■ EXCERPTED RECORDS:
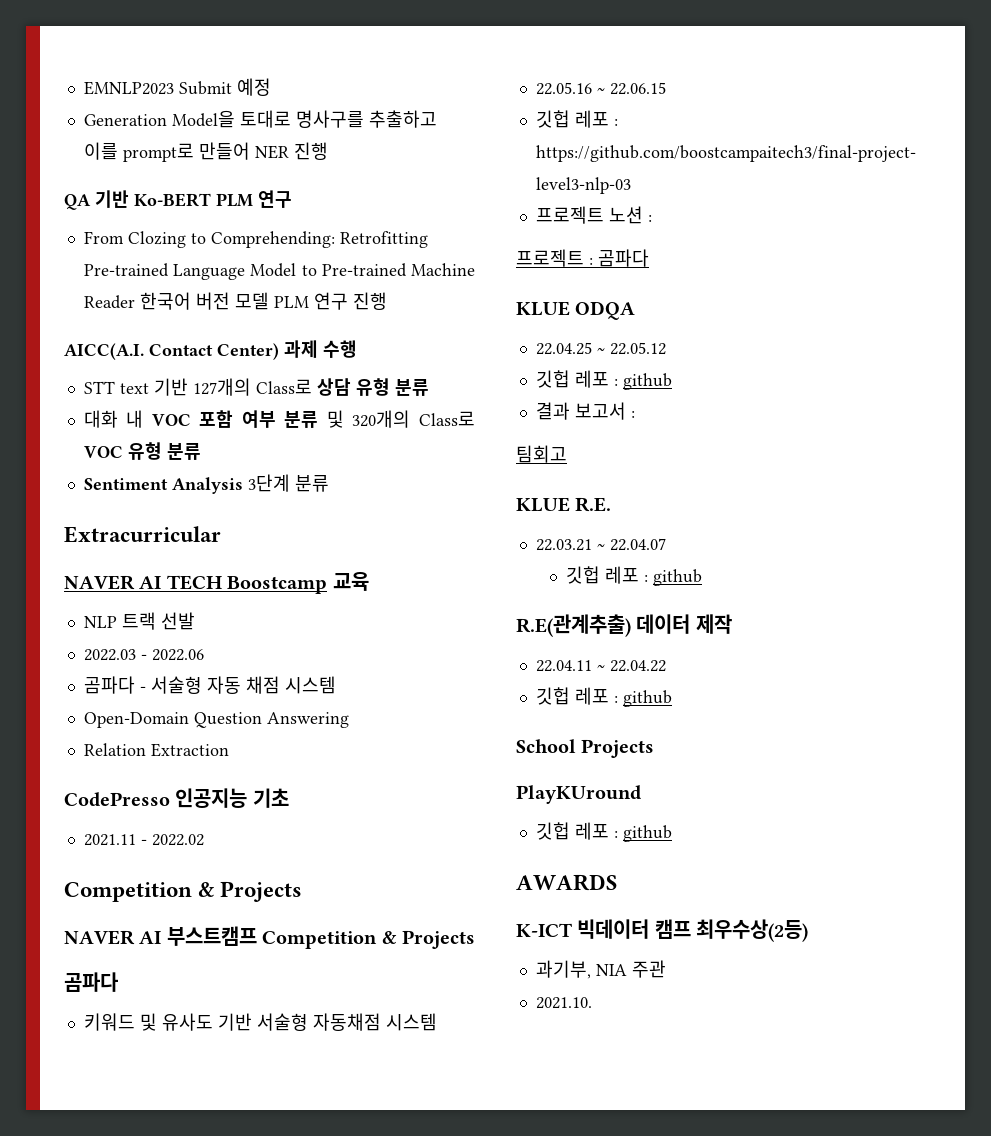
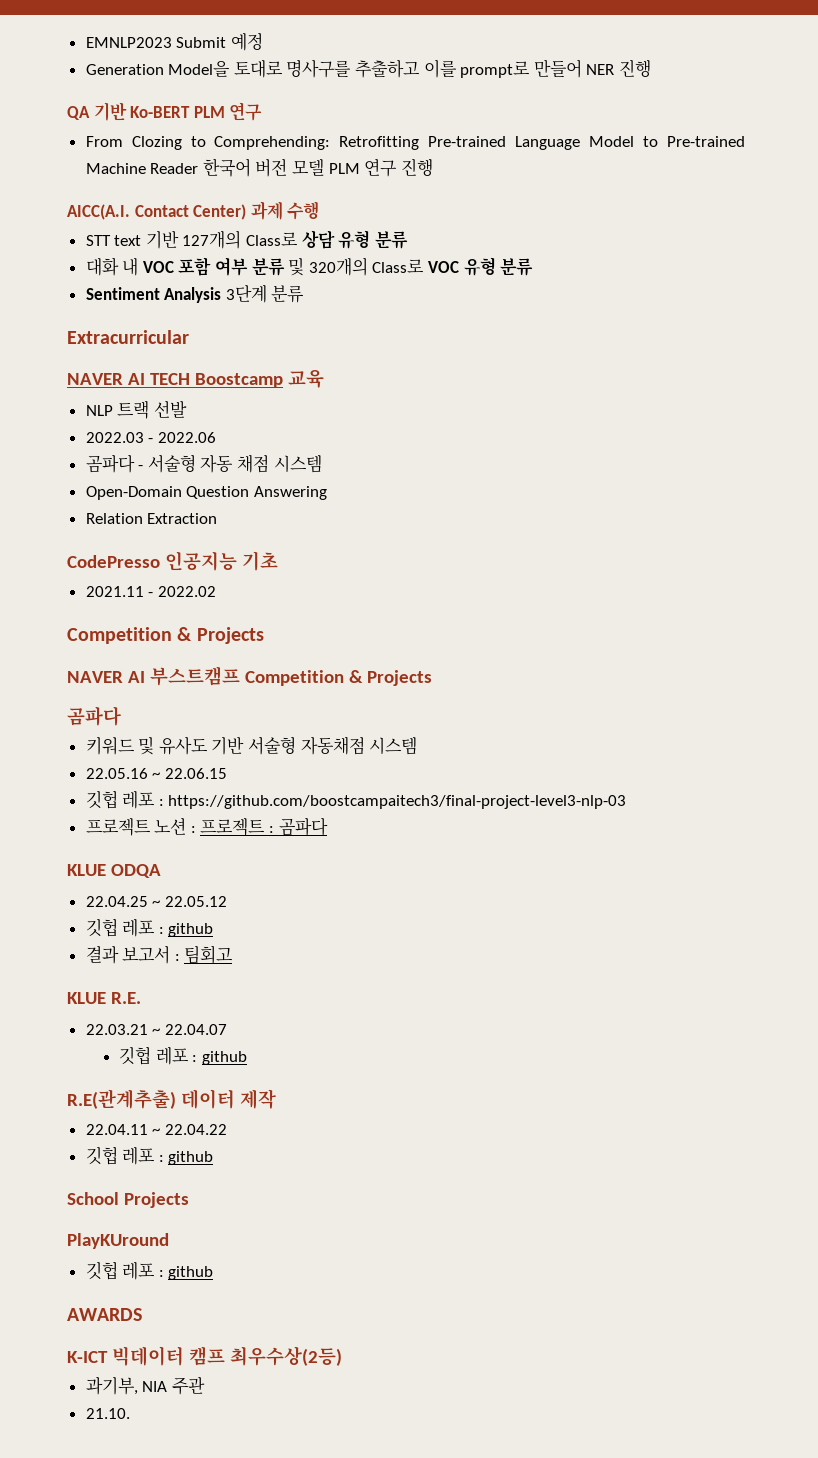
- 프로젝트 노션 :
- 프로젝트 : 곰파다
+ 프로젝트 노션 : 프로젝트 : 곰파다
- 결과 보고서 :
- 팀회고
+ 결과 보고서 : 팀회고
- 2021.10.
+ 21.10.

■ BRIEF:
Keep every word of the records exact as you write them out, but drop the pictures.

■ WRITTEN RESPONSE:
- 프로젝트 노션 :
- 프로젝트 : 곰파다
+ 프로젝트 노션 : 프로젝트 : 곰파다
- 결과 보고서 :
- 팀회고
+ 결과 보고서 : 팀회고
- 2021.10.
+ 21.10.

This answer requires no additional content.